Thursday May 31, 2018

May 30, 2018 by Graeme MacKay

Editorial Cartoon by Graeme MacKay, The Hamilton Spectator – Thursday May 31, 2018

All three parties spending like drunks

During the last televised leaders’ debate, 19-year-old Martin Badger, a first-time voter from Burlington, posed an audience question to the three party leaders that’s probably troubling other Ontario voters.

May 16, 2018

How do you plan to pay for the additional services that you’re promising? Badger asked.

Unless you’re dipped, dyed and butt-branded in party colours, the answers weren’t exactly comforting. The reality is they’re all spending like old-time drunken sailors, tossing free programs and tax cuts around as if the election is an extended shore leave binge.

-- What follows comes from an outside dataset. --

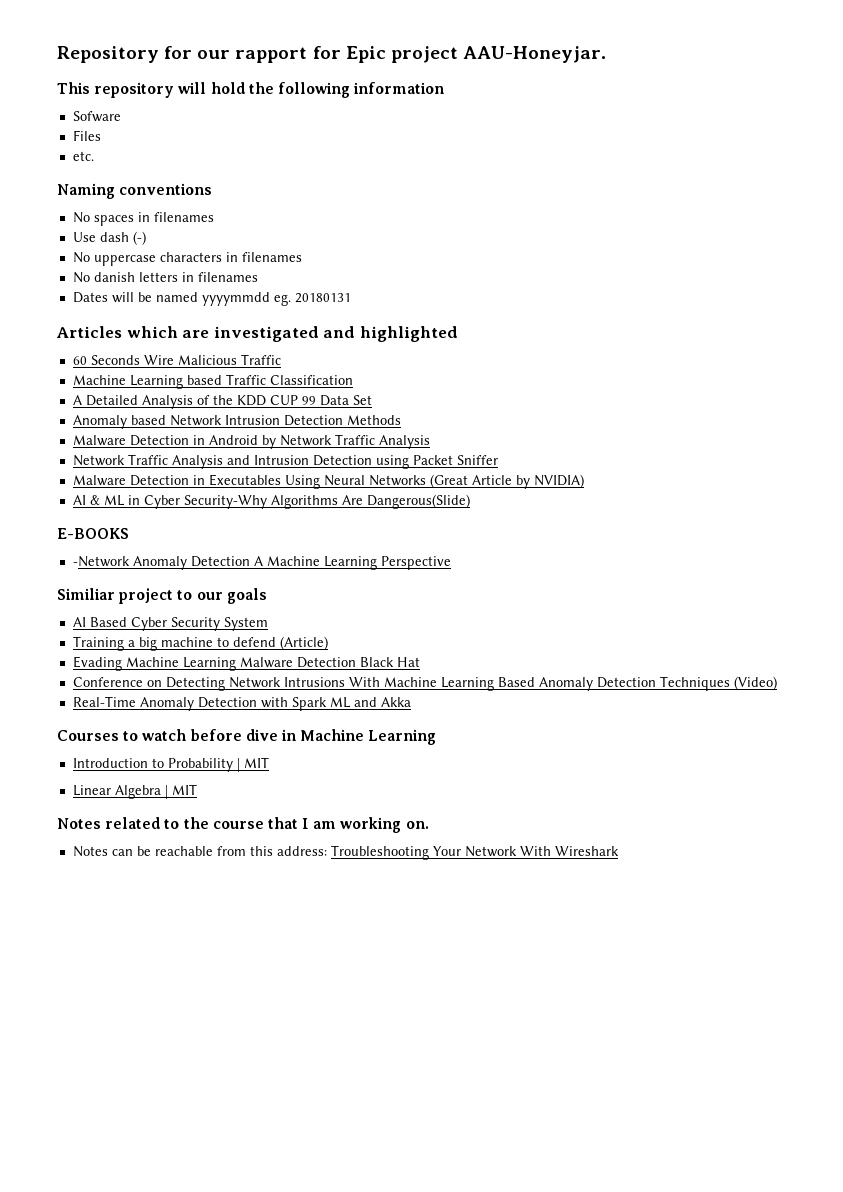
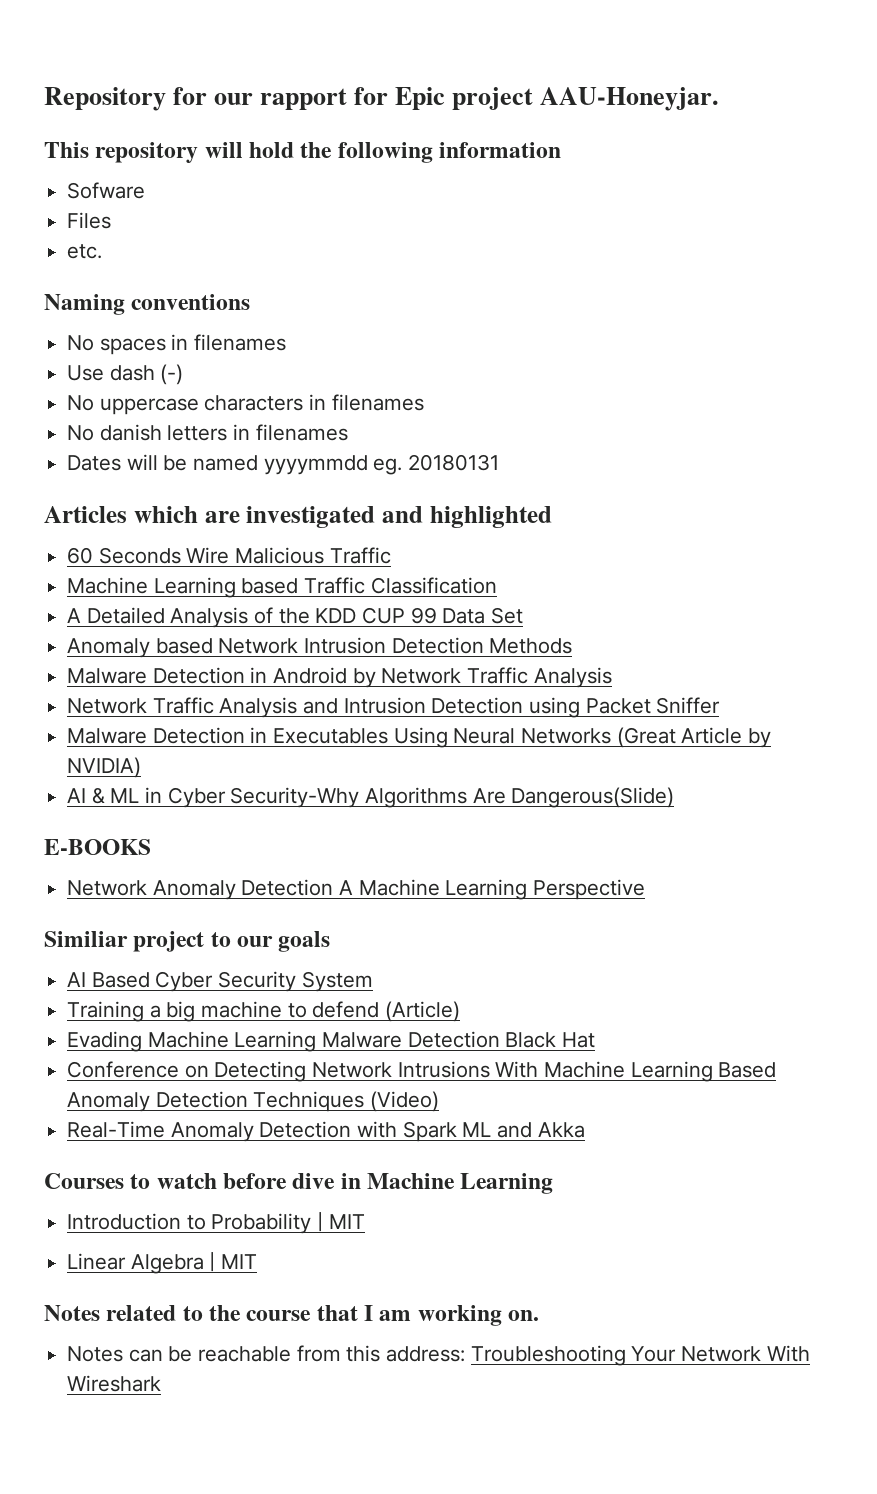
- -Network Anomaly Detection A Machine Learning Perspective
+ Network Anomaly Detection A Machine Learning Perspective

NDP leader Andrea Horwath kicked off by acknowledging that people across the province, including herself, are concerned about the accumulated debt, now pegged at about $325 billion and rising.

May 15, 2018

To help pay for her promises, which include drug coverage for everyone, lower electricity rates, hiring 4,500 new nurses and getting rid of “hallway medicine,” Horwath said she’s “going to ask” the richest people and corporations to pay a “little more” in taxes.

What Horwath didn’t specifically mention is she also plans to borrow $25 billion to pay for these and other elections promises. Oh, yes, and then she’ll balance the books and stop deficit spending. Once that’s done, Horwath previously told The Spectator, the New Democrats “will take any surpluses … and apply them to the debt.”

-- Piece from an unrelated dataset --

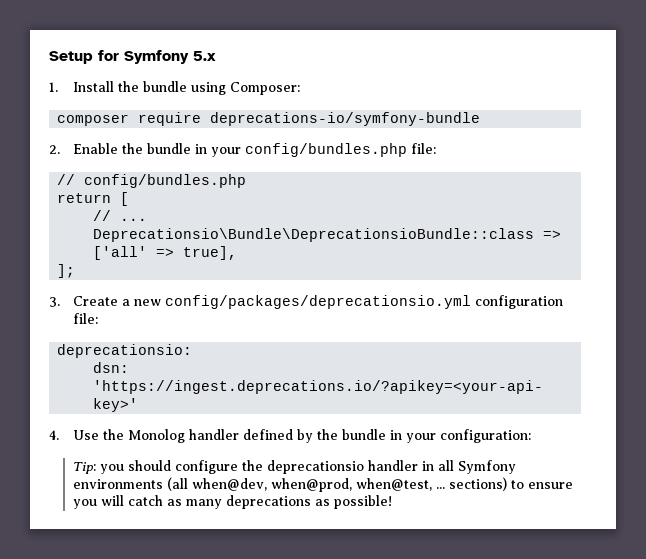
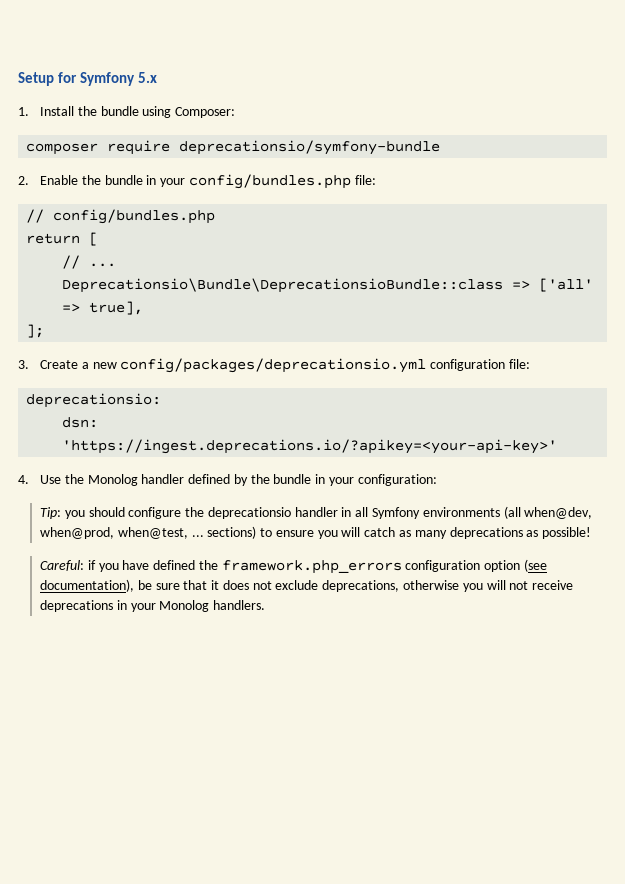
- composer require deprecations-io/symfony-bundle
+ composer require deprecationsio/symfony-bundle
+ Careful: if you have defined the framework.php_errors configuration option (see documentation), be sure that it does not exclude deprecations, otherwise you will not receive deprecations in your Monolog handlers.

For his part, Progressive Conservative leader Doug Ford basically repeated what he’s been saying before the campaign began. He intends to pay for his promises by finding four cents of savings on every dollar spent by the province and by bringing in outside auditors to find more “efficiencies.”

That’s a tall order, particularly since the platform-free Ford is promising to cut hydro rates, lower gas prices and taxes, create 15,000 new long-term care beds and invest almost $2 billion in various health and housing services, which, of course, means less revenue and more expenses. He also intends to run a deficit for at least the first year.

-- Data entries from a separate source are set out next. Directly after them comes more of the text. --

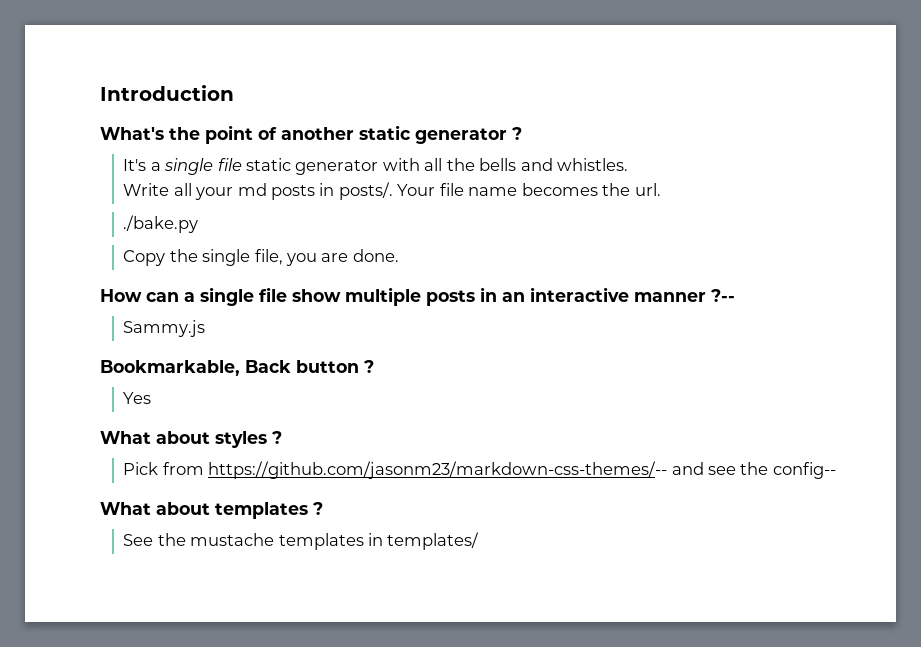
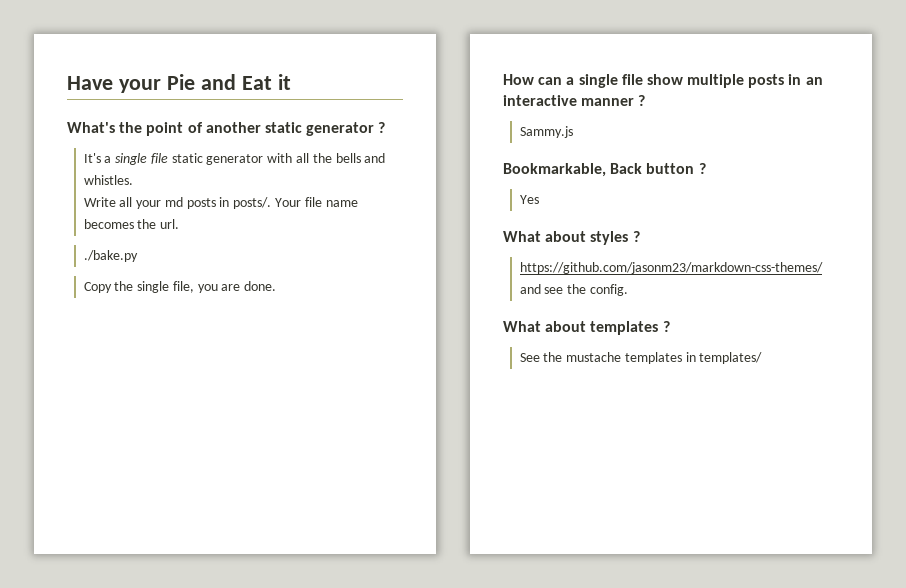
- Introduction
+ Have your Pie and Eat it
- How can a single file show multiple posts in an interactive manner ?--
+ How can a single file show multiple posts in an interactive manner ?
- Pick from https://github.com/jasonm23/markdown-css-themes/-- and see the config--
+ https://github.com/jasonm23/markdown-css-themes/ and see the config.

Liberal promises include more money for hospitals, more free tuition for post-secondary students, free preschool child care, and free prescription drugs for children, young adults and seniors. In total, it amounts to more than $20 billion of new deficit spending. Still, in a woebegone gesture to fiscal responsibility, Wynne also promises to introduce legislation directing budget surpluses be used to pay down the $325 billion debt. (Continued: Andrew Dreschel, Hamilton Spectator)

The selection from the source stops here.